All of the data, except its images, should be set down exactly as it appears.
# # # # # # #
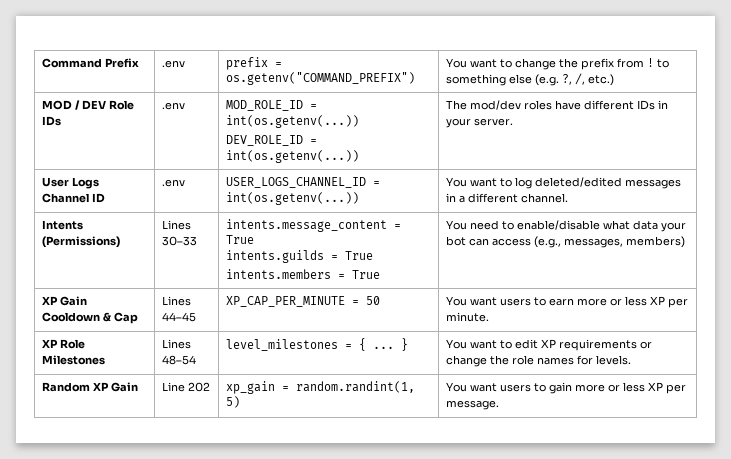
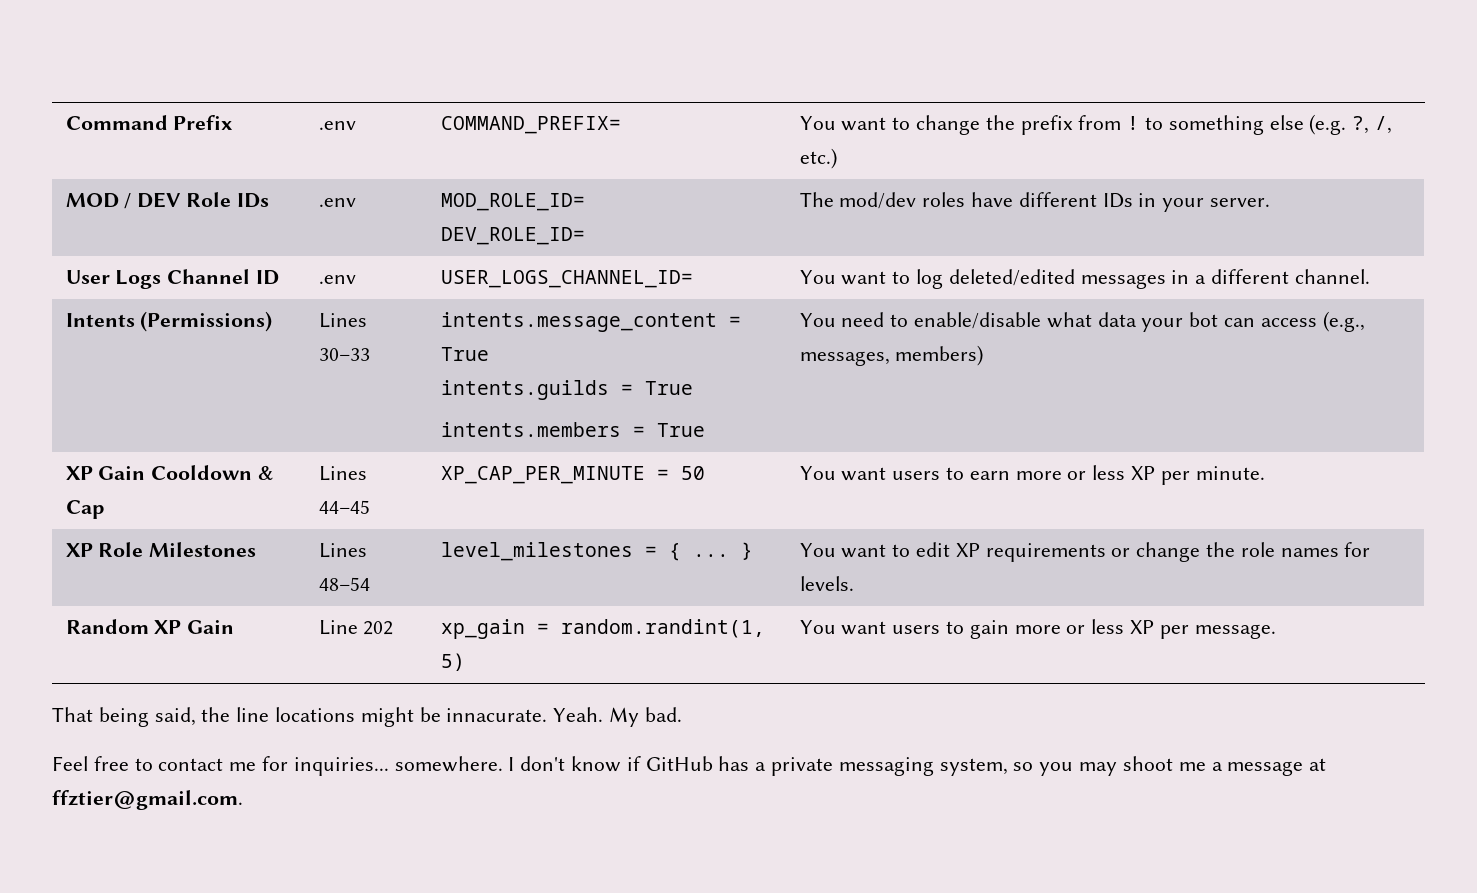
- Command Prefix | .env | prefix = os.getenv("COMMAND_PREFIX") | You want to change the prefix from ! to something else (e.g. ?, /, etc.)
+ Command Prefix | .env | COMMAND_PREFIX= | You want to change the prefix from ! to something else (e.g. ?, /, etc.)
- MOD / DEV Role IDs | .env | MOD_ROLE_ID = int(os.getenv(...))
- DEV_ROLE_ID = int(os.getenv(...)) | The mod/dev roles have different IDs in your server.
+ MOD / DEV Role IDs | .env | MOD_ROLE_ID=
+ DEV_ROLE_ID= | The mod/dev roles have different IDs in your server.
- User Logs Channel ID | .env | USER_LOGS_CHANNEL_ID = int(os.getenv(...)) | You want to log deleted/edited messages in a different channel.
+ User Logs Channel ID | .env | USER_LOGS_CHANNEL_ID= | You want to log deleted/edited messages in a different channel.
+ That being said, the line locations might be innacurate. Yeah. My bad.
+ Feel free to contact me for inquiries... somewhere. I don't know if GitHub has a private messaging system, so you may shoot me a message at ffztier@gmail.com.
# # # # # # #
Result of this task |
- Command Prefix | .env | prefix = os.getenv("COMMAND_PREFIX") | You want to change the prefix from ! to something else (e.g. ?, /, etc.)
+ Command Prefix | .env | COMMAND_PREFIX= | You want to change the prefix from ! to something else (e.g. ?, /, etc.)
- MOD / DEV Role IDs | .env | MOD_ROLE_ID = int(os.getenv(...))
- DEV_ROLE_ID = int(os.getenv(...)) | The mod/dev roles have different IDs in your server.
+ MOD / DEV Role IDs | .env | MOD_ROLE_ID=
+ DEV_ROLE_ID= | The mod/dev roles have different IDs in your server.
- User Logs Channel ID | .env | USER_LOGS_CHANNEL_ID = int(os.getenv(...)) | You want to log deleted/edited messages in a different channel.
+ User Logs Channel ID | .env | USER_LOGS_CHANNEL_ID= | You want to log deleted/edited messages in a different channel.
+ That being said, the line locations might be innacurate. Yeah. My bad.
+ Feel free to contact me for inquiries... somewhere. I don't know if GitHub has a private messaging system, so you may shoot me a message at ffztier@gmail.com.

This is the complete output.